**WHAT IS NEEDED:** Only the lines below starting at the one containing "- § (1) értelmében, amennyiben" and ending at the one containing "bekezdése értelmében, amennyiben" belong in the answer, each copied exactly.

**SUPPLIED INFORMATION:**

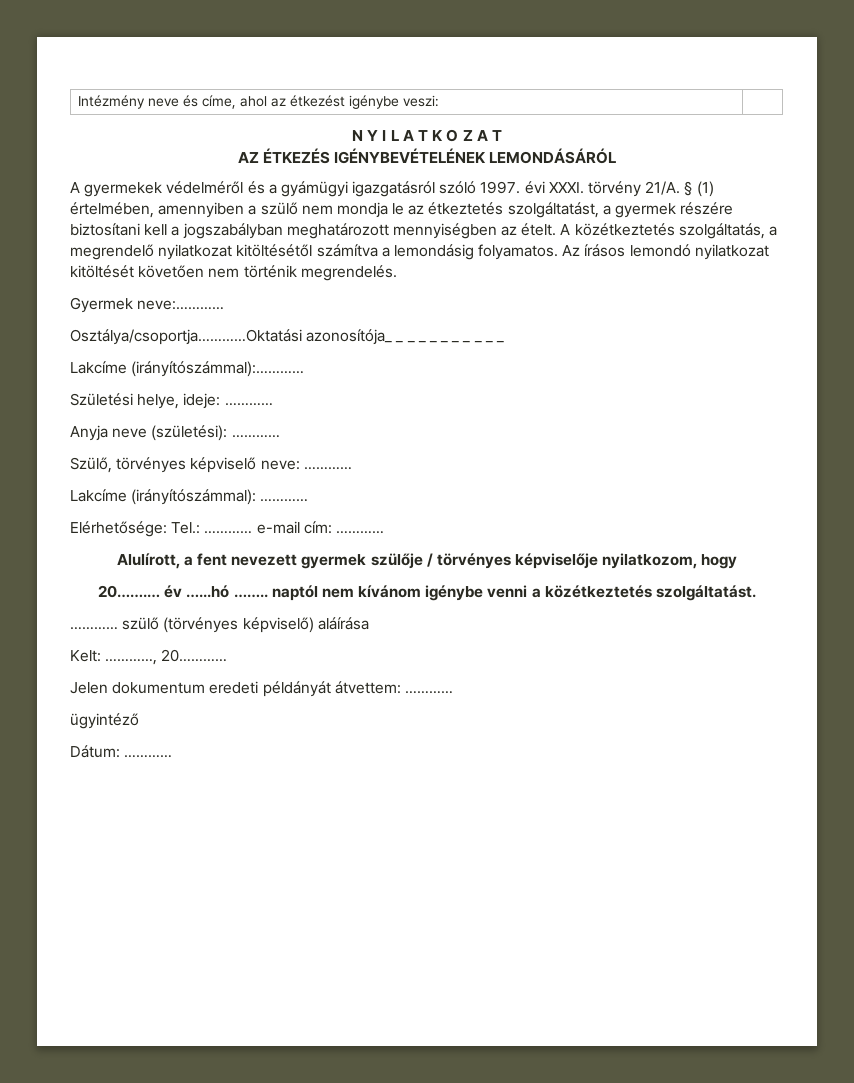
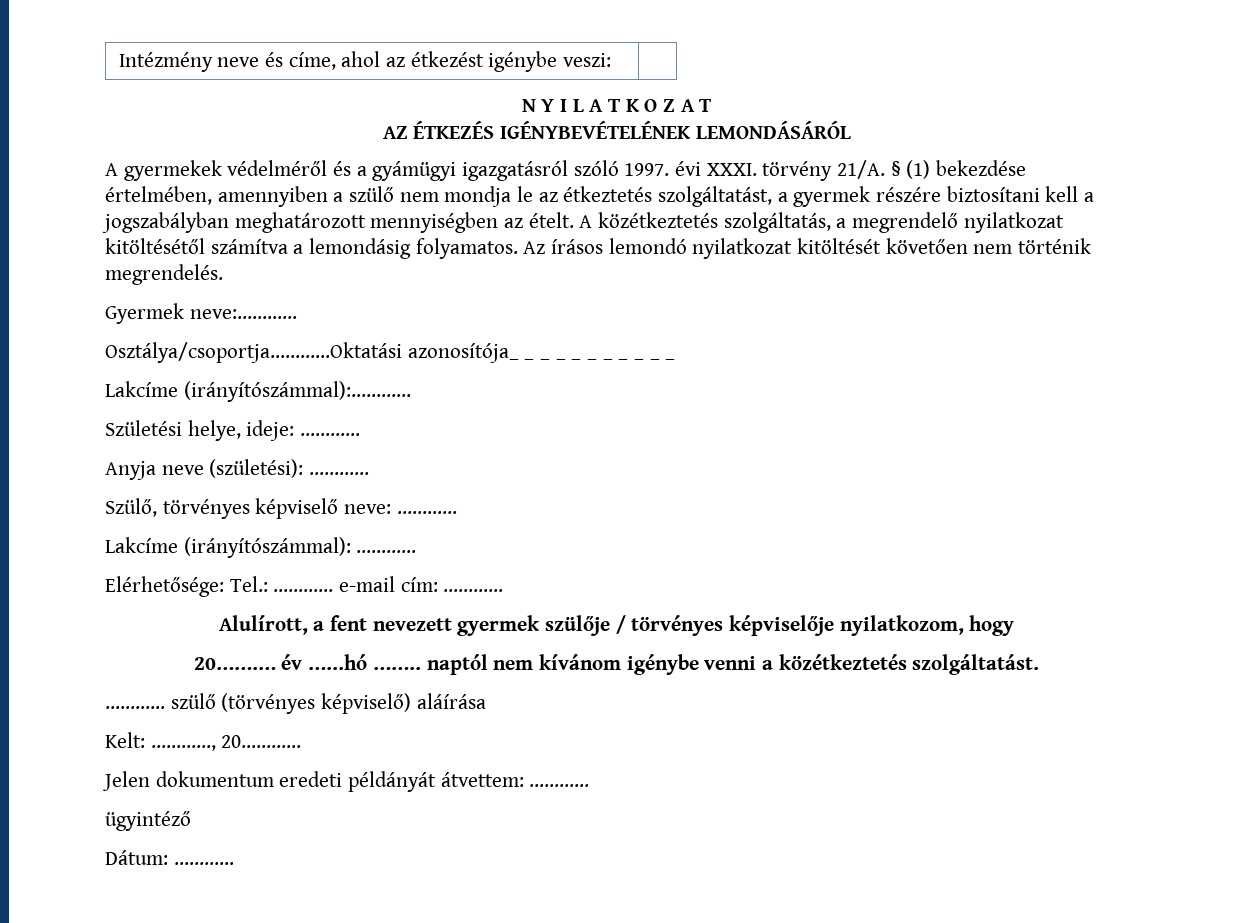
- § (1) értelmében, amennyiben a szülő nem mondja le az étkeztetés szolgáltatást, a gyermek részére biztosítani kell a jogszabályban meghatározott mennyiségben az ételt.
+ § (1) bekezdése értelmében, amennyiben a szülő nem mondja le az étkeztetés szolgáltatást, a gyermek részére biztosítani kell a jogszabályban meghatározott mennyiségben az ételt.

* * *

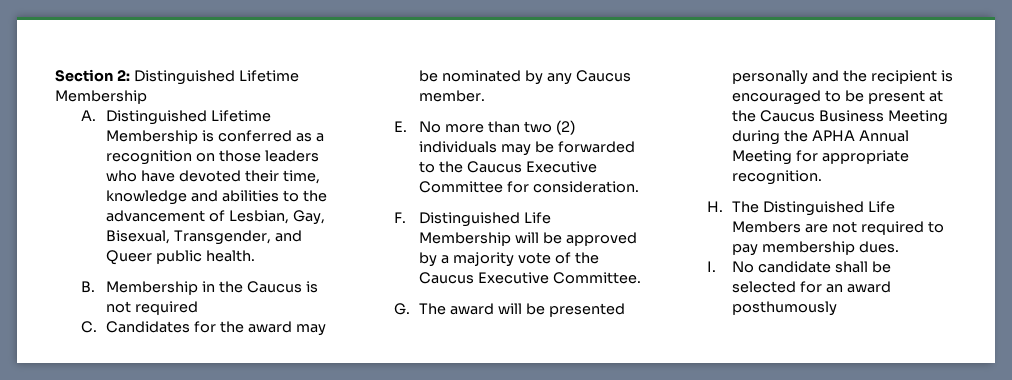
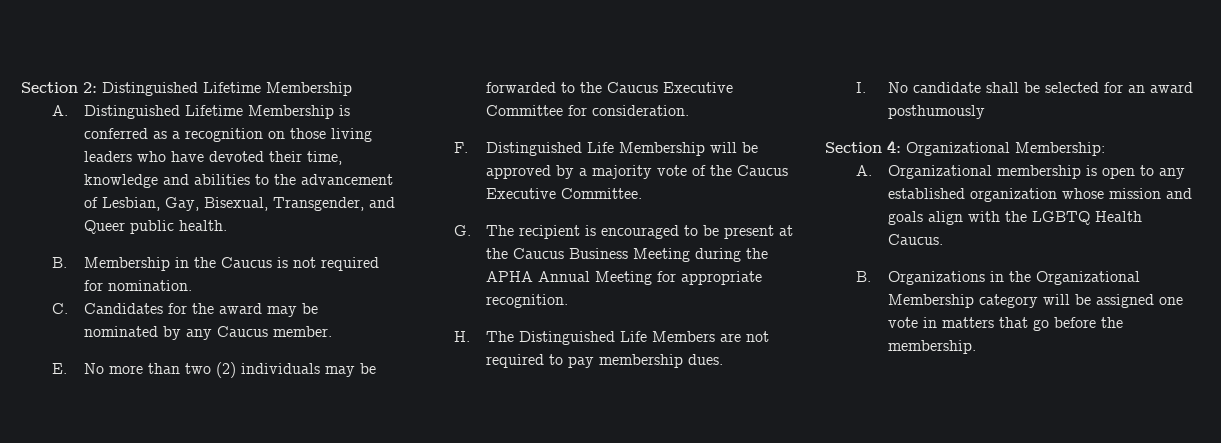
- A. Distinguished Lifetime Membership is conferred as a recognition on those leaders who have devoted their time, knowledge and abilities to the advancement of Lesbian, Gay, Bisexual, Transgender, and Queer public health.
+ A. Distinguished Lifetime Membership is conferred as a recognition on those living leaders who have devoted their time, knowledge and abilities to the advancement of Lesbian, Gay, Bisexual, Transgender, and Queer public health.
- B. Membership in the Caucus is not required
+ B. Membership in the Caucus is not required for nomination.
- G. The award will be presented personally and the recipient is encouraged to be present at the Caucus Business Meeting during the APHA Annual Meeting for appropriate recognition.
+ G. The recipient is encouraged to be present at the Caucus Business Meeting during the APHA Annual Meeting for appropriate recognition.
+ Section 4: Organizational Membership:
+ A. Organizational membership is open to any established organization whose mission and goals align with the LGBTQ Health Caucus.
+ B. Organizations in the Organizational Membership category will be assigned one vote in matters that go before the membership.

**RESULT:**
- § (1) értelmében, amennyiben a szülő nem mondja le az étkeztetés szolgáltatást, a gyermek részére biztosítani kell a jogszabályban meghatározott mennyiségben az ételt.
+ § (1) bekezdése értelmében, amennyiben a szülő nem mondja le az étkeztetés szolgáltatást, a gyermek részére biztosítani kell a jogszabályban meghatározott mennyiségben az ételt.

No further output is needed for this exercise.